• **What you will do**
Restate the data below word for word. Skip any images it contains.

• **Dataset content**
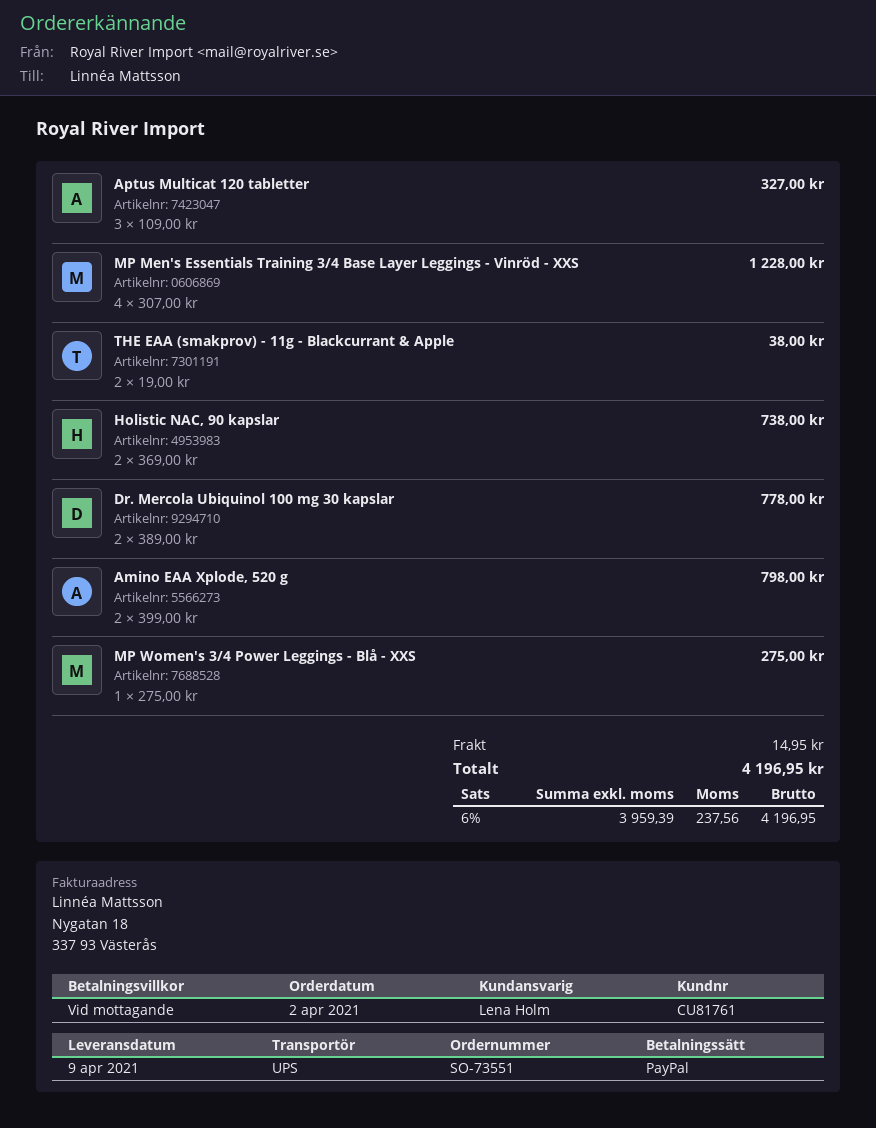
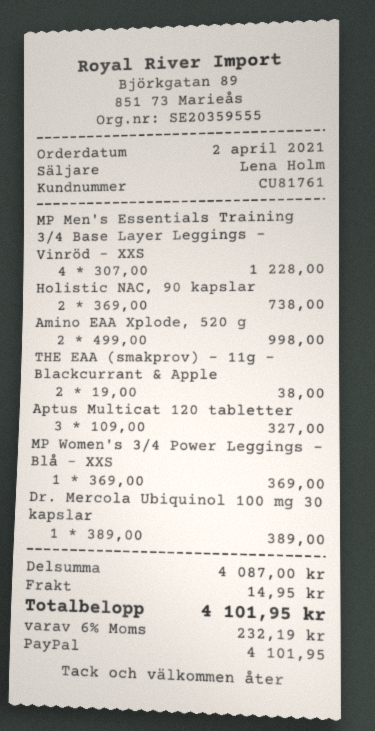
Dr. Mercola Ubiquinol 100 mg 30 kapslar: 2 x 389.00 = 778.00 -> 1 x 389.00 = 389.00
Amino EAA Xplode, 520 g: 2 x 399.00 = 798.00 -> 2 x 499.00 = 998.00
MP Women's 3/4 Power Leggings - Blå - XXS: 1 x 275.00 = 275.00 -> 1 x 369.00 = 369.00
tax: 6% = 237.56 -> 6% = 232.19
total: 4196.95 -> 4101.95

• **Task result**
Dr. Mercola Ubiquinol 100 mg 30 kapslar: 2 x 389.00 = 778.00 -> 1 x 389.00 = 389.00
Amino EAA Xplode, 520 g: 2 x 399.00 = 798.00 -> 2 x 499.00 = 998.00
MP Women's 3/4 Power Leggings - Blå - XXS: 1 x 275.00 = 275.00 -> 1 x 369.00 = 369.00
tax: 6% = 237.56 -> 6% = 232.19
total: 4196.95 -> 4101.95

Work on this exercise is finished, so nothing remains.